### Dataset content
━━━━━━━━━━━━━━━━━━━━

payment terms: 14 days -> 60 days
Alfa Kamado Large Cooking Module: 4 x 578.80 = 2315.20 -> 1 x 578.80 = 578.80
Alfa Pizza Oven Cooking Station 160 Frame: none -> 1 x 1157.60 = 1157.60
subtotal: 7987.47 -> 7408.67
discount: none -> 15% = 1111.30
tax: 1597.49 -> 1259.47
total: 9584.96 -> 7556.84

━━━━━━━━━━━━━━━━━━━━

### Task instructions
Print each line, starting with the one that contains "Alfa Kamado Large" and ending with the last line of the data, exactly as it stands and with no other lines.

### Your solution
Alfa Kamado Large Cooking Module: 4 x 578.80 = 2315.20 -> 1 x 578.80 = 578.80
Alfa Pizza Oven Cooking Station 160 Frame: none -> 1 x 1157.60 = 1157.60
subtotal: 7987.47 -> 7408.67
discount: none -> 15% = 1111.30
tax: 1597.49 -> 1259.47
total: 9584.96 -> 7556.84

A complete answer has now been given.